Pasar Saham Tertekan, Emas Tetap Jadi Penjaga Nilai
Kondisi pasar saham minggu ini mencerminkan kekhawatiran yang mendalam dari investor global. Indeks utama seperti S&P 500 anjlok 9% hanya dalam satu minggu—penurunan paling tajam sejak Mei 2020.
Sentimen pasar yang sebelumnya rapuh kini benar-benar terguncang oleh kekhawatiran akan perlambatan ekonomi, meningkatnya inflasi, dan risiko resesi global.
Namun, di tengah semua tekanan ini, emas menunjukkan kekuatan relatifnya. Memang benar, harga emas turun 2,5% dalam sepekan, mengakhiri tren kenaikan selama lima minggu berturut-turut.
Jika dibandingkan dengan penurunan tajam di pasar saham, penurunan emas tergolong kecil. Harga spot emas masih bertahan di atas level psikologis penting, USD3.000 per ons.
Para analis memperingatkan bahwa harga masih memiliki ruang untuk turun, dengan potensi menguji level dukungan di sekitar USD2.800 per ons. Namun demikian, banyak yang melihat koreksi ini sebagai peluang jangka panjang bagi investor yang ingin masuk ke pasar logam mulia.
Emas dan Politik Global: "America Alone" dan Diversifikasi Dolar
Salah satu implikasi besar dari kebijakan tarif Trump adalah perubahan persepsi global terhadap AS sebagai mitra dagang. Beberapa analis menilai bahwa slogan "America First" kini mulai bergeser menjadi "America Alone", di mana negara-negara lain mulai mencari mitra dagang baru yang lebih stabil dan dapat diandalkan.
Jika tren ini berlanjut, dampaknya bisa meluas ke sektor keuangan global. Bank-bank sentral di seluruh dunia kemungkinan akan mempercepat diversifikasi cadangan devisa mereka dari dolar AS. Dalam skenario seperti ini, emas menjadi pilihan utama karena perannya sebagai aset moneter yang independen dan bebas dari risiko politik satu negara.
Meskipun emas masih menunjukkan ketahanan, logam mulia lainnya seperti perak mengalami nasib berbeda. Harga perak anjlok hampir 14% dalam seminggu, turun di bawah USD30 per ons.
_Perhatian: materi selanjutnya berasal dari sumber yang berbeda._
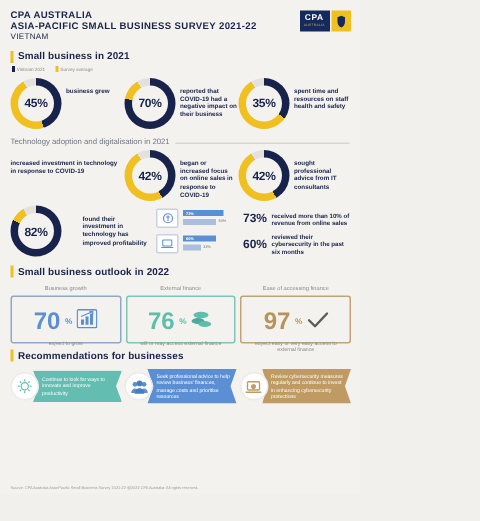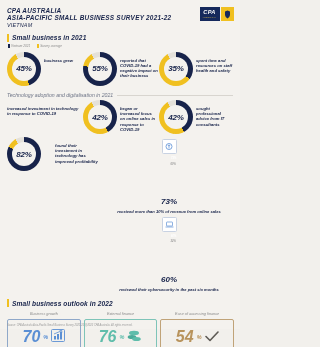"45%" .page { font-style: italic -> none }
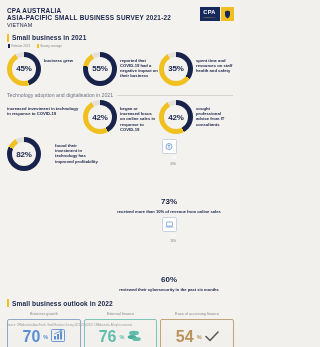"55%" span.dval { text: 55% -> 70% }
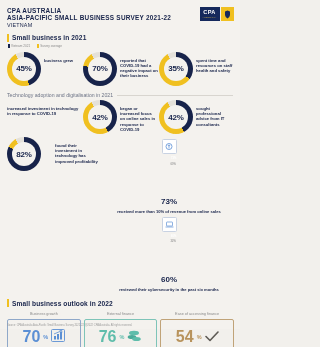"73%" .barrow { flex-direction: column -> none }
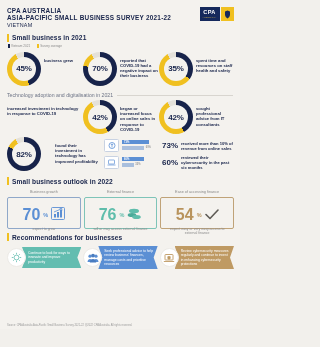"54" span.cnum { text: 54 -> 97 }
Penurunan ini terjadi karena lebih dari setengah permintaan perak berasal dari sektor industri, yang sangat rentan terhadap perlambatan ekonomi dan gangguan perdagangan global.
Rasio emas terhadap perak kini melonjak di atas angka 100—level tertinggi sejak Juni 2020 menandakan bahwa emas saat ini jauh lebih unggul dalam menarik minat investor.
Namun, para analis belum menyerah terhadap perak. Dalam jangka panjang, tren global menuju elektrifikasi dan energi bersih akan terus mendukung permintaan logam industri, termasuk perak. Diharapkan, setelah gejolak perdagangan mereda dan stabilitas kembali tercipta, harga perak akan mulai mengejar ketertinggalannya terhadap emas.